For the entries that follow, state how many lines include the word "when", giving the number and nothing else.

* [EXCERPTED DATA]:

===============

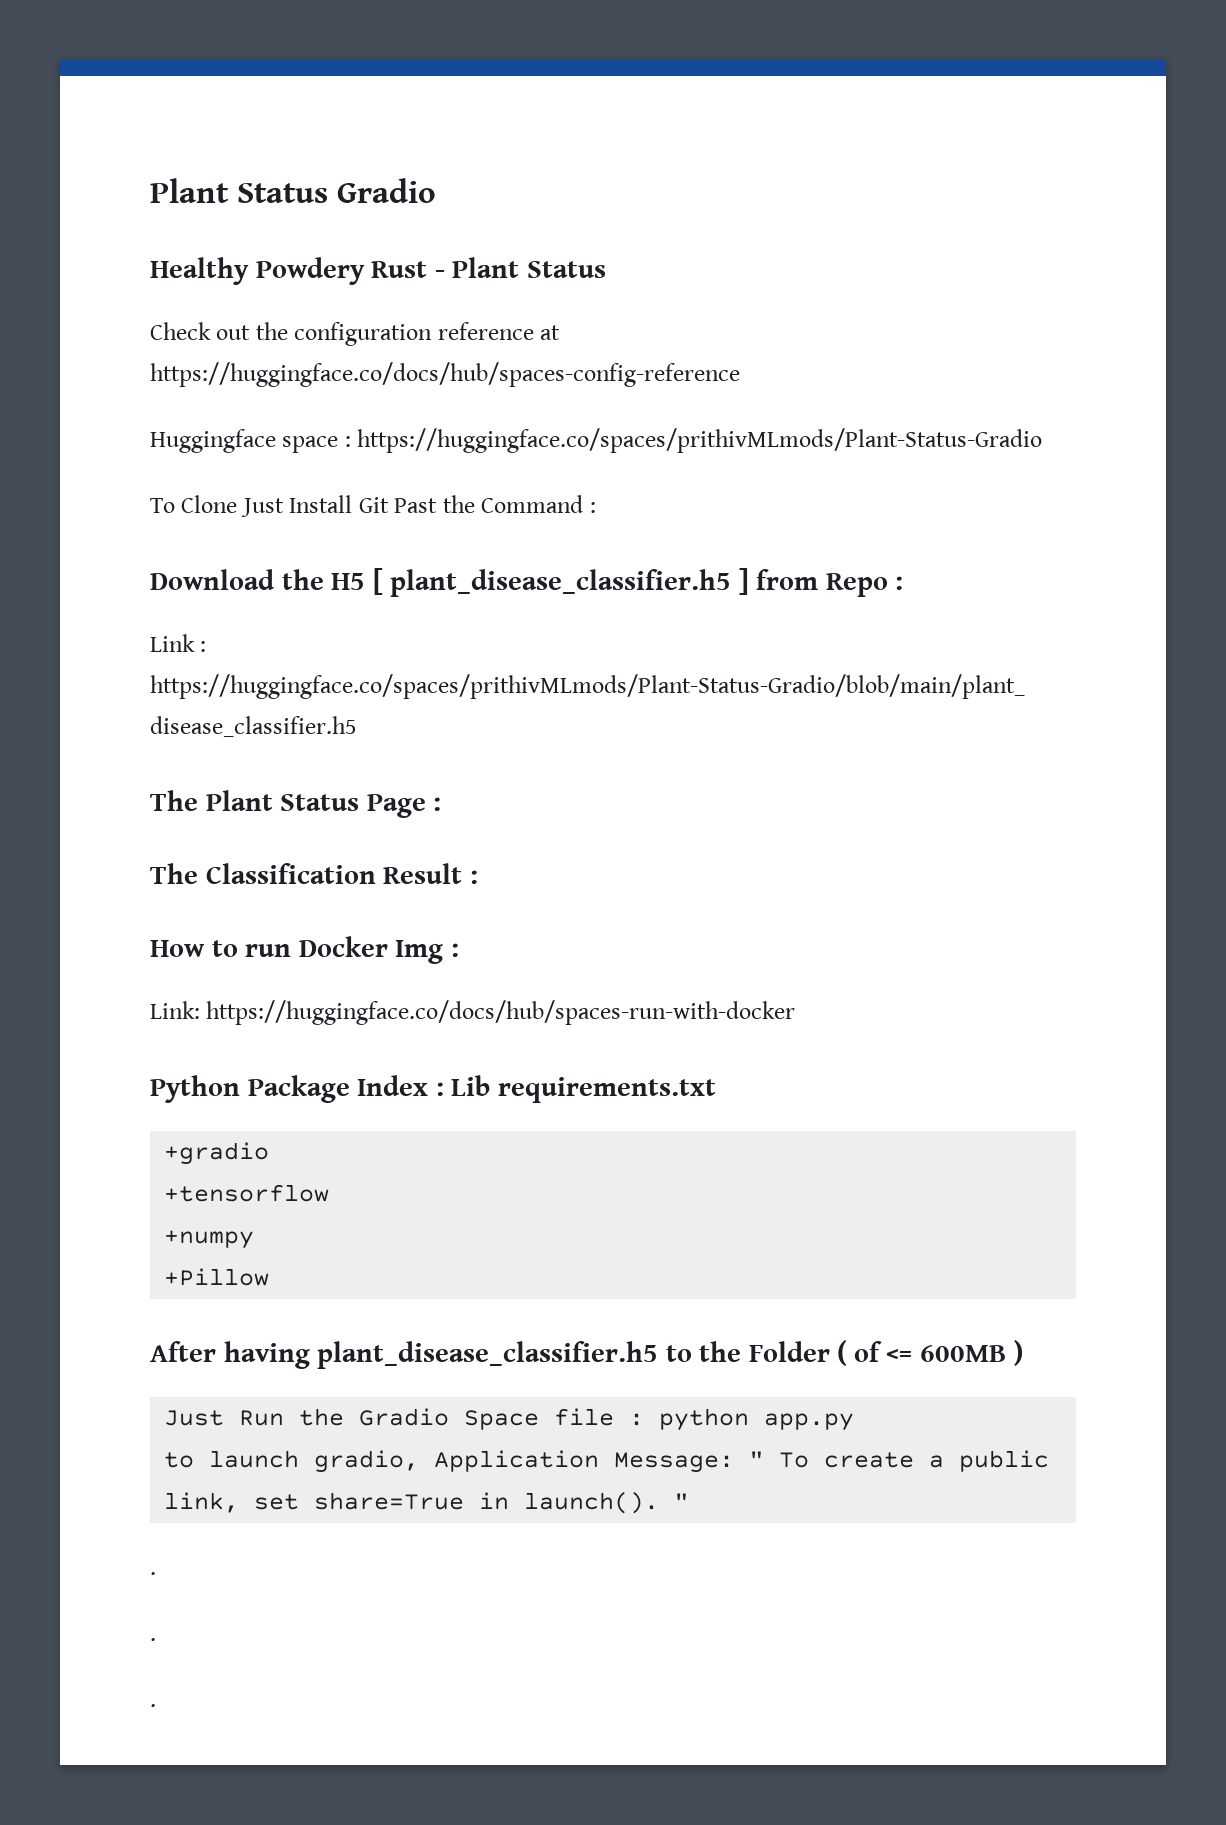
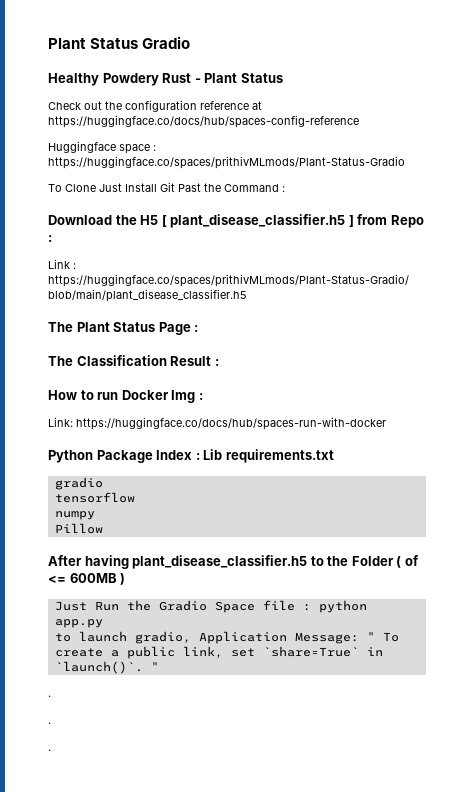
- +gradio
- +tensorflow
- +numpy
- +Pillow
+ gradio
+ tensorflow
+ numpy
+ Pillow
- to launch gradio, Application Message: " To create a public link, set share=True in launch().
+ to launch gradio, Application Message: " To create a public link, set `share=True` in `launch()`.

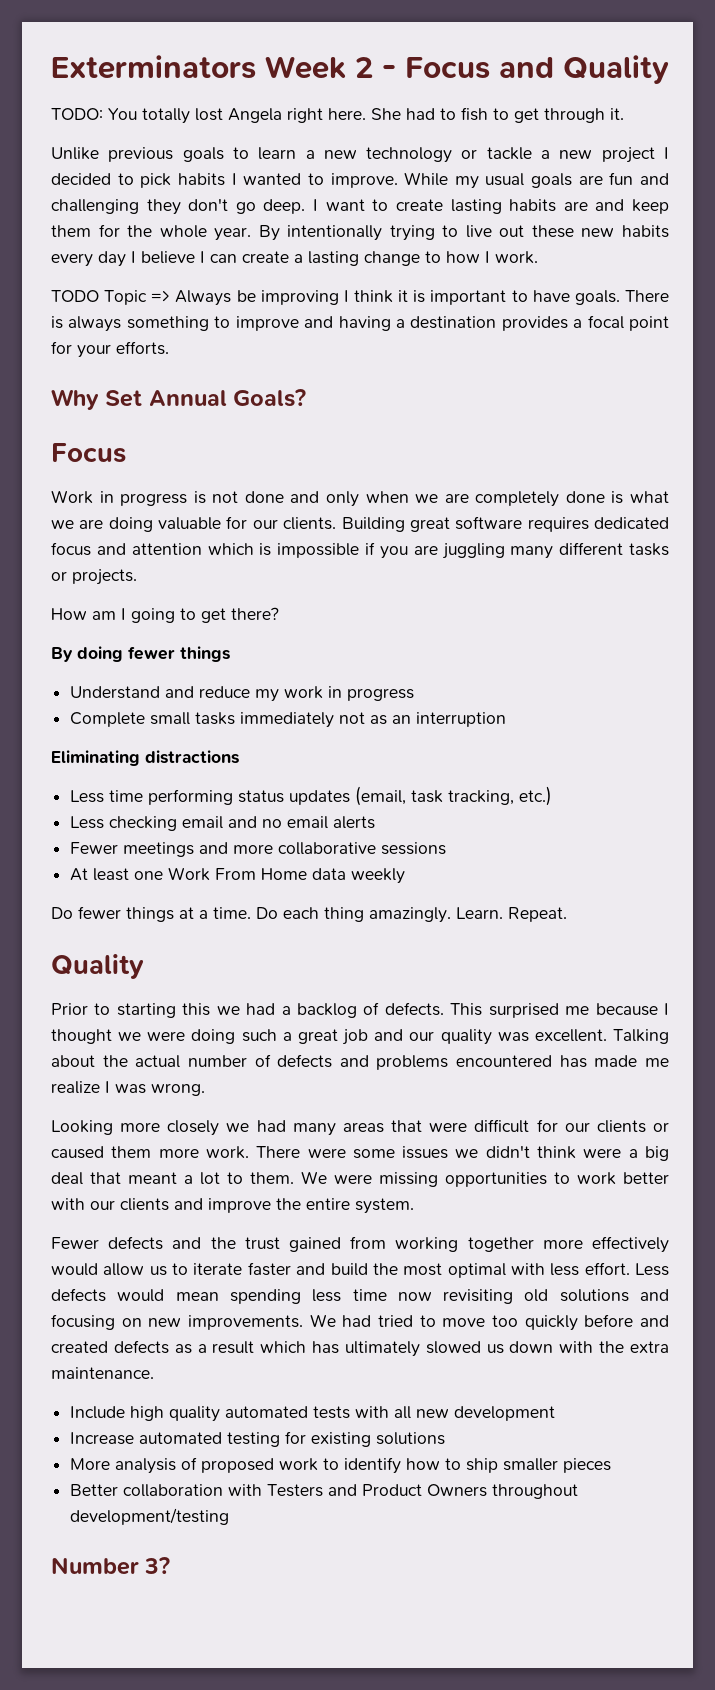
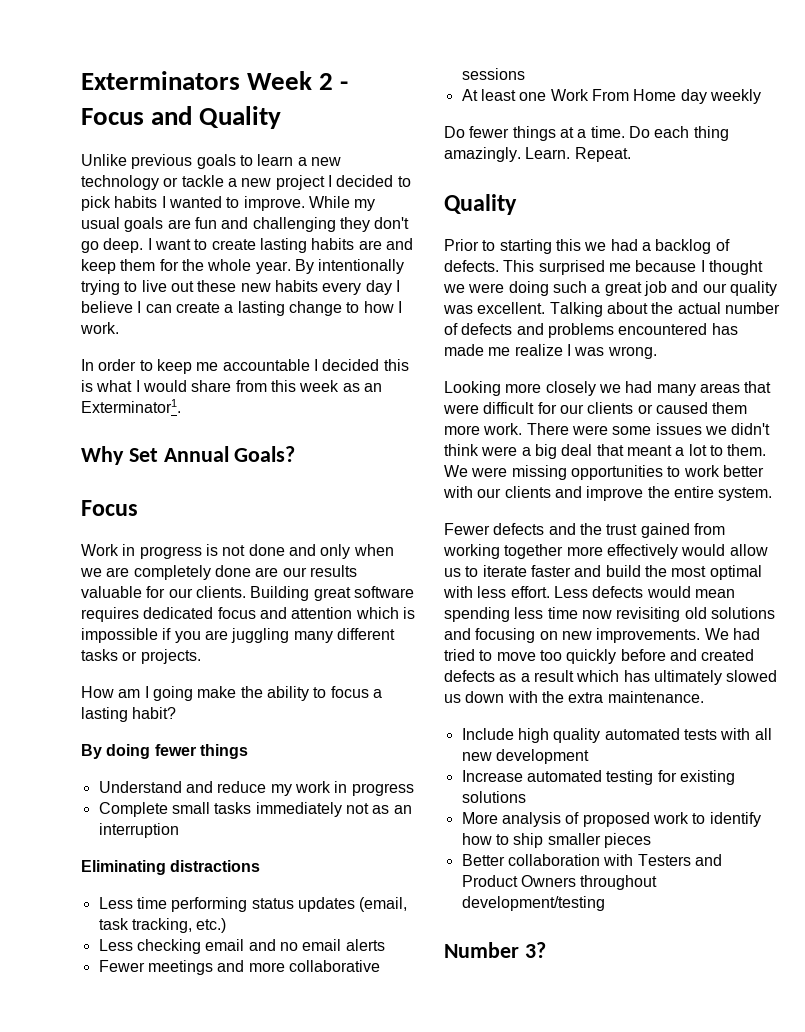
- TODO: You totally lost Angela right here. She had to fish to get through it.
- TODO Topic => Always be improving I think it is important to have goals. There is always something to improve and having a destination provides a focal point for your efforts.
+ In order to keep me accountable I decided this is what I would share from this week as an Exterminator1.
- Work in progress is not done and only when we are completely done is what we are doing valuable for our clients.
+ Work in progress is not done and only when we are completely done are our results valuable for our clients.
- How am I going to get there?
+ How am I going make the ability to focus a lasting habit?
- At least one Work From Home data weekly
+ At least one Work From Home day weekly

===============

* [SOLUTION TO THE EXERCISE]:
2